Pour évaluer les risques associés à l'exploitation d'une population de requins, on calculera, par exemple,
la probabilité que la taille de la population tombe en dessous d'un certain seuil (“point de référence
biologique”).Dans le cas présent, la taille de la population peut se traduire par la biomasse totale, la
biomasse mature, le nombre total d'animaux, le nombre de recrues, le nombre de naissances ou une
autre quantité, habituellement exprimée comme une proportion de la taille de la population initiale
(avant la pêche).
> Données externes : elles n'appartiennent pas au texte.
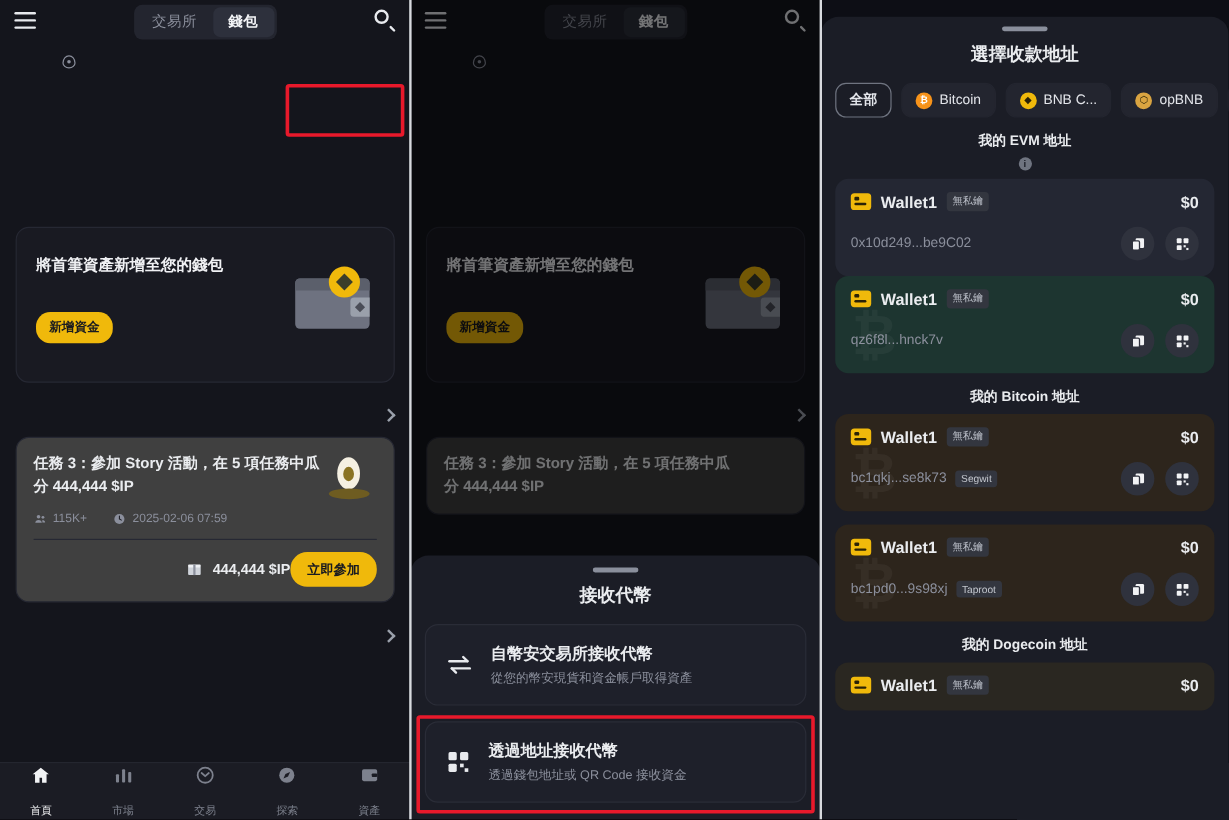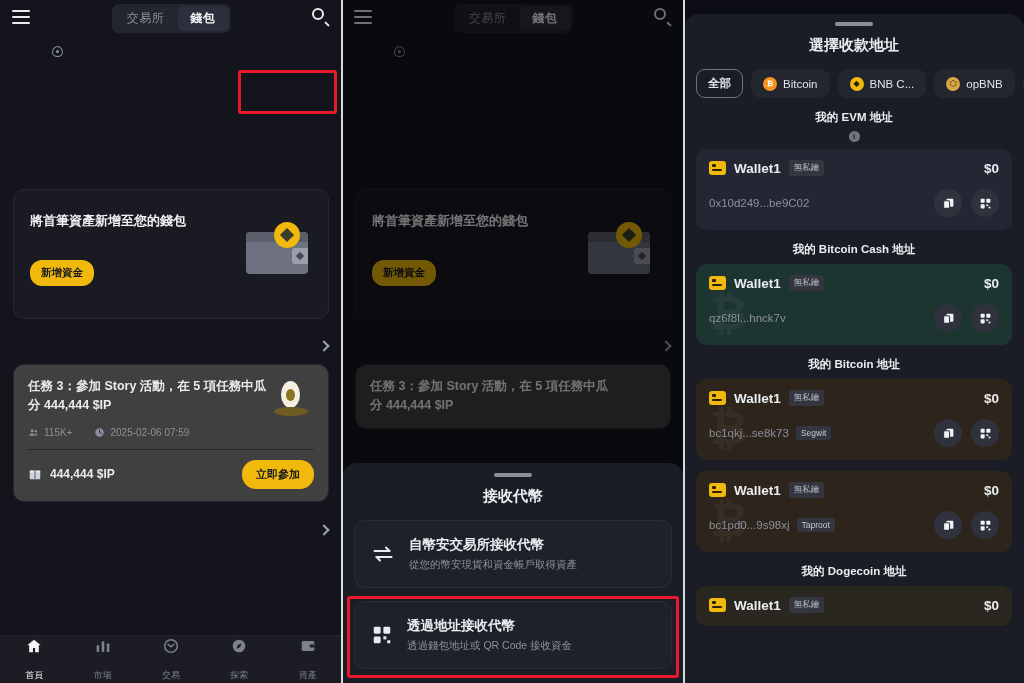--- a/index.html
+++ b/index.html
@@ -563,9 +563,6 @@
         </div>
       </div>
 
-      <div class="grouplabel">
-        <span>我的 Bitcoin Cash 地址</span>
-      </div>
       <div class="wcard bch">
         <div class="bgmark">₿</div>
         <div class="wtop">

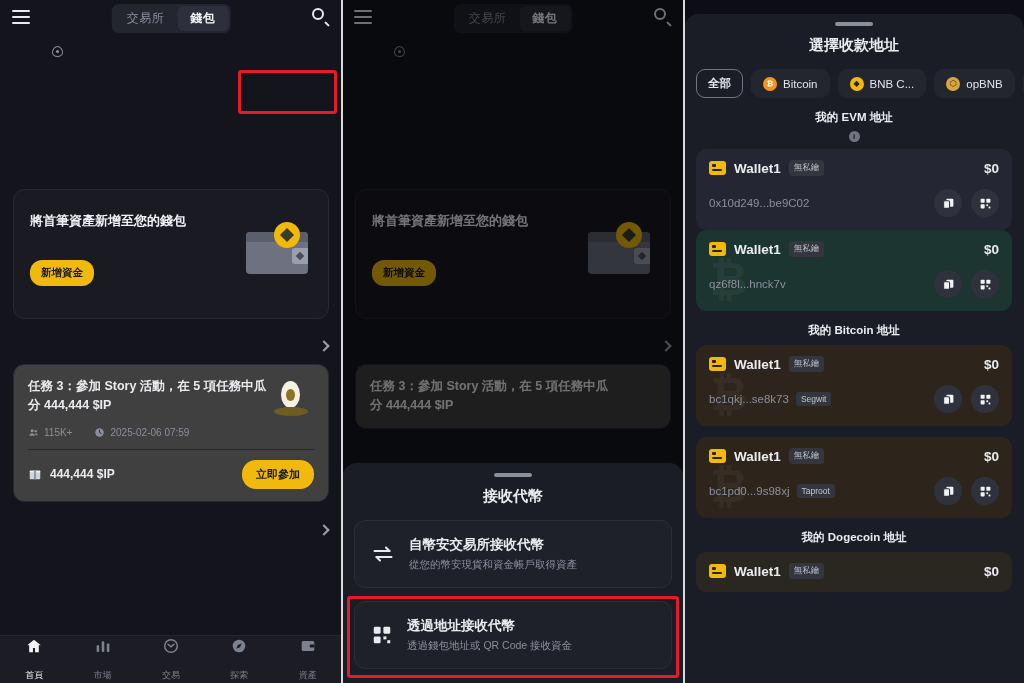--- a/index.html
+++ b/index.html
@@ -70,7 +70,7 @@
   .admeta{ display:flex; gap:22px; margin-top:11px; font-size:10px; color:#8b8f9c; align-items:center; }
   .admeta span{ display:flex; align-items:center; gap:5px; }
   .adsep{ height:1px; background:#262833; margin:11px 0 10px 0; }
-  .adfoot{ display:flex; align-items:center; justify-content:space-between; }
+  .adfoot{ display:flex; align-items:center; justify-content:flex-end; }
   .adreward{ display:flex; align-items:center; gap:8px; font-size:12px; font-weight:bold; }
   .joinbtn{ background:#f0b90b; color:#1a1b20; font-size:11px; font-weight:bold;
             padding:7px 14px; border-radius:14px; }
Dans le cadre du SRDD, ces paramètres sont des “indicateurs” de l'abondance du stock,
prise ici comme “critère”; le “point de référence biologique” serait un “point de référence limite” et/ou
un “point de référence visé” et l'“objectif” de gestion consisterait à maintenir la taille de la population
au-dessus du “point de référence” spécifié. S'agissant de la “gestion des risques”, toutefois, chaque
“point de référence” doit être exprimé en regard d'un “niveau de risque” et d'une “période de risque”.
Ensemble, ces éléments composent un cadre approprié à l'“analyse des risques” dans l'évaluation du
stock et, appliqués à une projection dans l'avenir, à l'évaluation d'autres stratégies d'exploitation
possibles. Ce cadre se prête aussi à la formulation de règles décisionnelles adoptées dans le cadre d'un
processus consultatif. Ensuite, si le modèle d'évaluation et les données retenus prédisent que
l'“indicateur” tombe en dessous du “point de référence” (l'événement défavorable) à la valeur de la
probabilité du risque désignée durant une période spécifiée, des mesures de gestion peuvent être
appliquées rapidement, sans qu'il soit nécessaire de procéder à une large consultation. Pour illustrer
d'un exemple le fonctionnement de cette procédure, on pourrait introduire des changements convenus
et prescrits dans la stratégie d'exploitation appliquée (en cours) dans une pêcherie de requins, si le
modèle d'évaluation prédisait que d'ici 7 ans (“période” adoptée) la biomasse mature du stock aurait
une probabilité de 20 pour cent (niveau de risque adopté) de tomber en dessous de la barre des 40 pour
cent de la biomasse mature initiale (“point de référence limite” adopté).